## Activity:
Could you transcribe the entries below exactly, without any of the pictures?

★ ★ ★

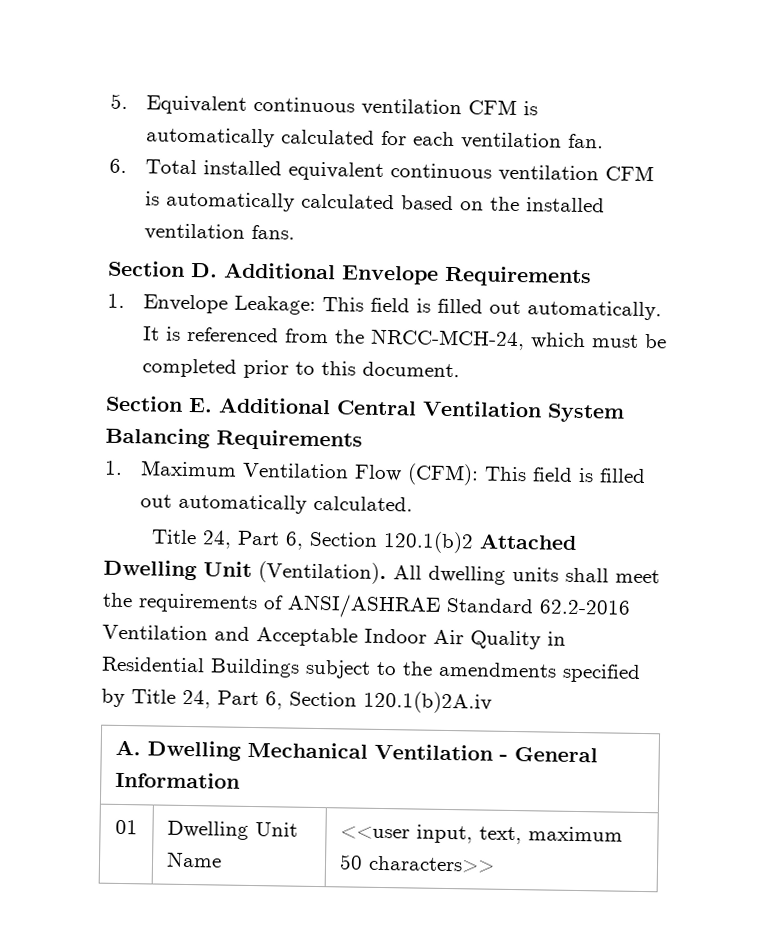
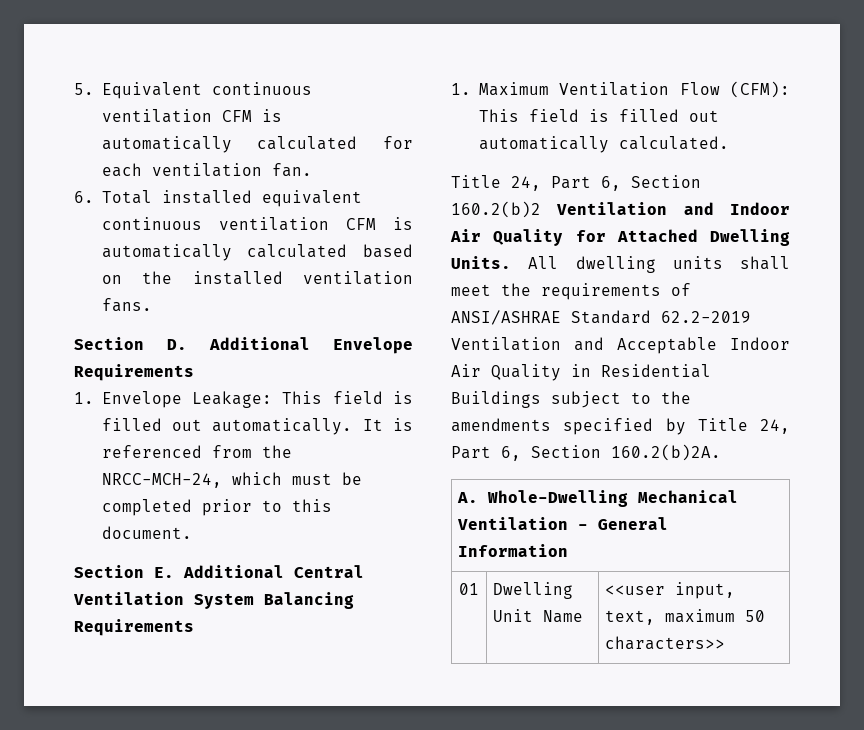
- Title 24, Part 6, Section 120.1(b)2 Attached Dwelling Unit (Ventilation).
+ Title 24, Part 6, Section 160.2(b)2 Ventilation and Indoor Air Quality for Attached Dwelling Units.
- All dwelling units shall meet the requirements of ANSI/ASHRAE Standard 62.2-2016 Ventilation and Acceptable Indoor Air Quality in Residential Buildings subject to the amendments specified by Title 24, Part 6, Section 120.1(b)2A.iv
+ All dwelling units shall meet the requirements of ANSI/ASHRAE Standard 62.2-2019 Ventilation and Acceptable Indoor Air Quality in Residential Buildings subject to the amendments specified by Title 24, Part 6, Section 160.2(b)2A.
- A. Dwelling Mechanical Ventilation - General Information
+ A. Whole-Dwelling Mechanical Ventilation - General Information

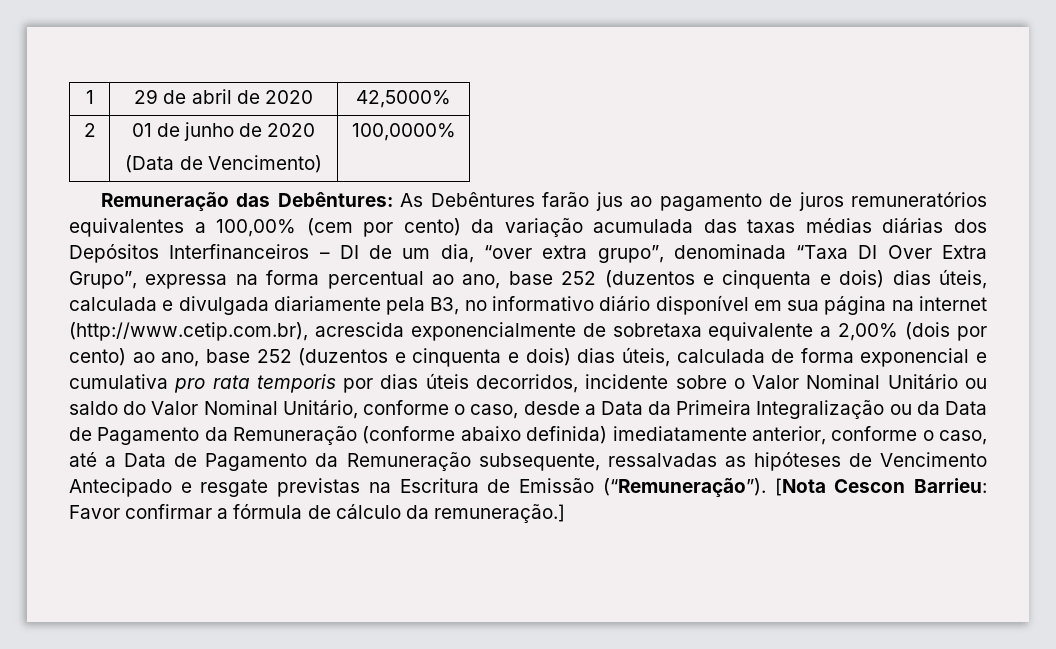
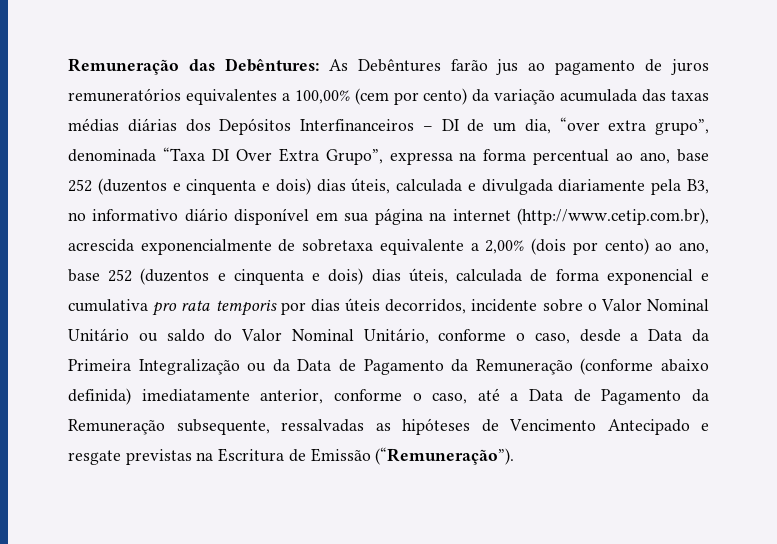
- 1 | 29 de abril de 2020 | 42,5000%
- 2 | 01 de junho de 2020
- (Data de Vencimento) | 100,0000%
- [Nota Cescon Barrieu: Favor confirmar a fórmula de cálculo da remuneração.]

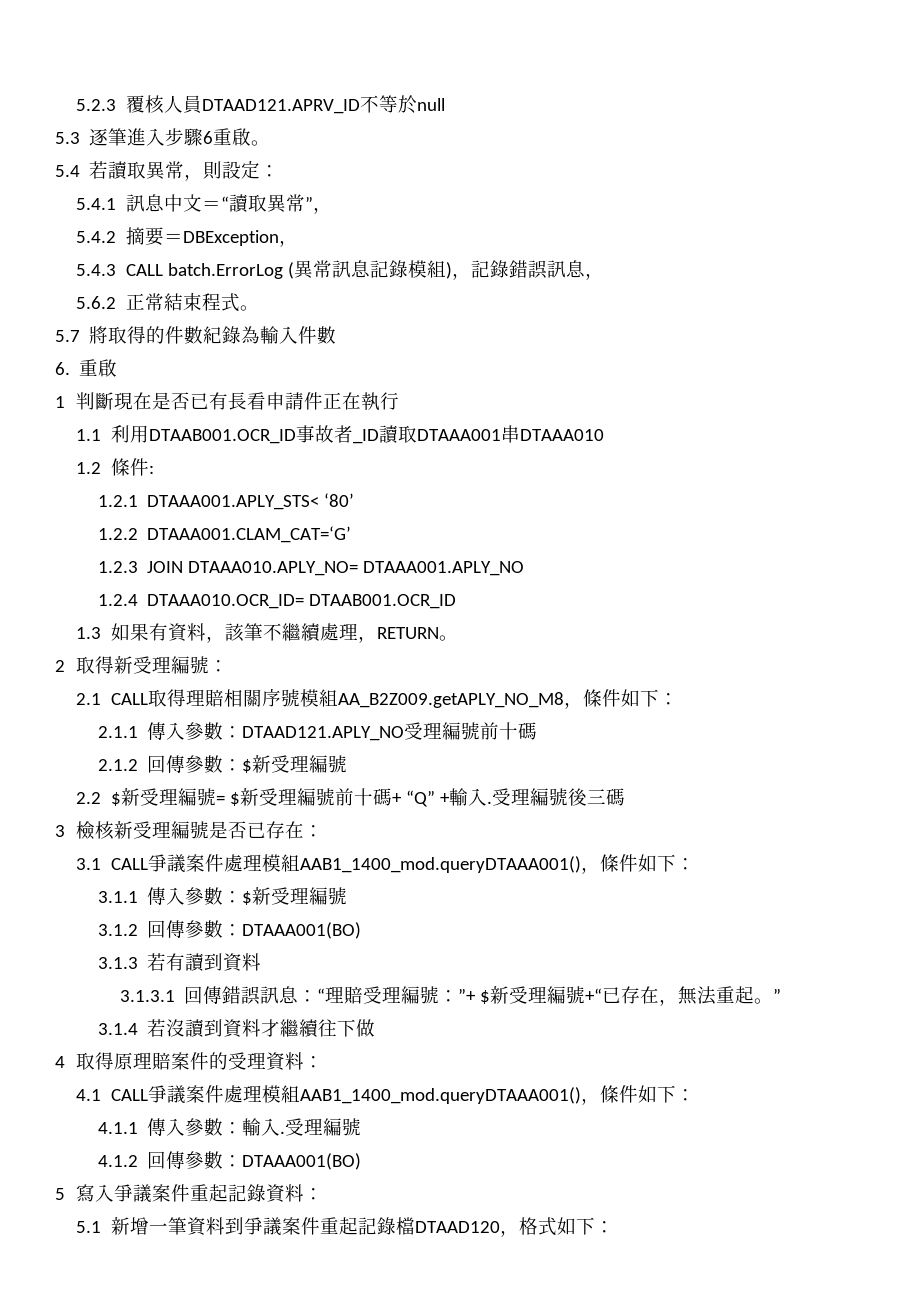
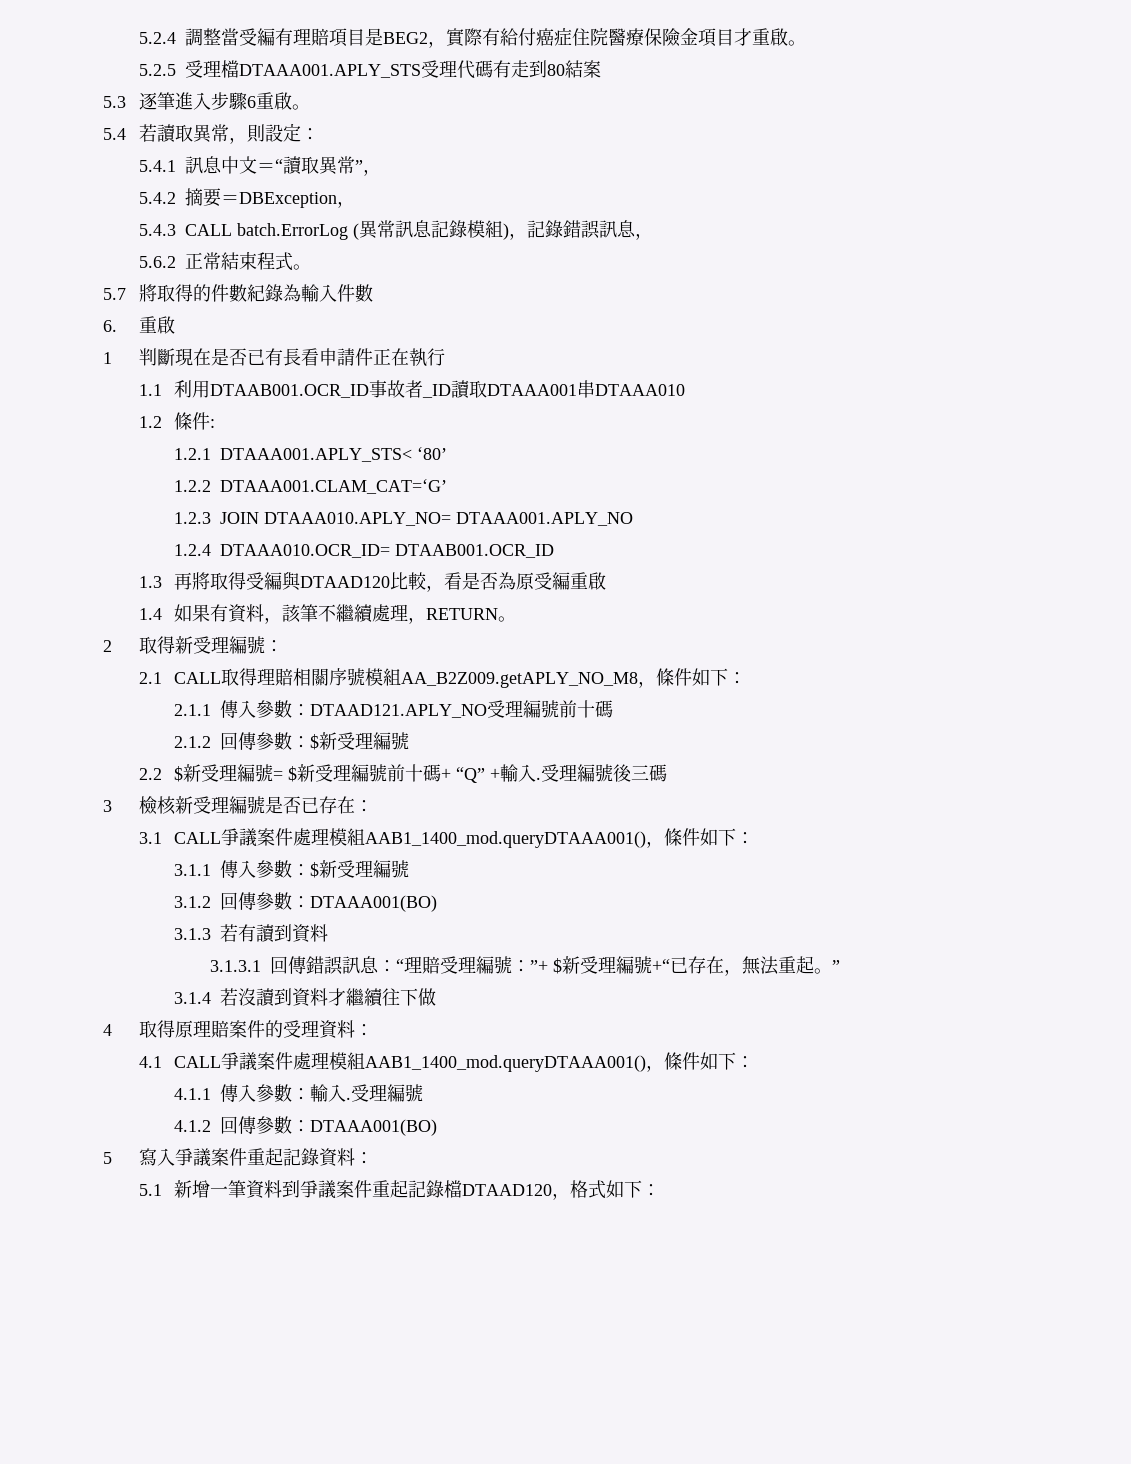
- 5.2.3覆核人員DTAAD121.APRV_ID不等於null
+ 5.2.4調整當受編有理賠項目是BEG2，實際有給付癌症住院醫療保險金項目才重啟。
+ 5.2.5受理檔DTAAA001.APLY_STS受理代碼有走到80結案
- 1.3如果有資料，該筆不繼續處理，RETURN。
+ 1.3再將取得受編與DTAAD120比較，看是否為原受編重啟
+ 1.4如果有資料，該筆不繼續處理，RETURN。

★ ★ ★

## Reply to the exercise:
- Title 24, Part 6, Section 120.1(b)2 Attached Dwelling Unit (Ventilation).
+ Title 24, Part 6, Section 160.2(b)2 Ventilation and Indoor Air Quality for Attached Dwelling Units.
- All dwelling units shall meet the requirements of ANSI/ASHRAE Standard 62.2-2016 Ventilation and Acceptable Indoor Air Quality in Residential Buildings subject to the amendments specified by Title 24, Part 6, Section 120.1(b)2A.iv
+ All dwelling units shall meet the requirements of ANSI/ASHRAE Standard 62.2-2019 Ventilation and Acceptable Indoor Air Quality in Residential Buildings subject to the amendments specified by Title 24, Part 6, Section 160.2(b)2A.
- A. Dwelling Mechanical Ventilation - General Information
+ A. Whole-Dwelling Mechanical Ventilation - General Information

- 1 | 29 de abril de 2020 | 42,5000%
- 2 | 01 de junho de 2020
- (Data de Vencimento) | 100,0000%
- [Nota Cescon Barrieu: Favor confirmar a fórmula de cálculo da remuneração.]

- 5.2.3覆核人員DTAAD121.APRV_ID不等於null
+ 5.2.4調整當受編有理賠項目是BEG2，實際有給付癌症住院醫療保險金項目才重啟。
+ 5.2.5受理檔DTAAA001.APLY_STS受理代碼有走到80結案
- 1.3如果有資料，該筆不繼續處理，RETURN。
+ 1.3再將取得受編與DTAAD120比較，看是否為原受編重啟
+ 1.4如果有資料，該筆不繼續處理，RETURN。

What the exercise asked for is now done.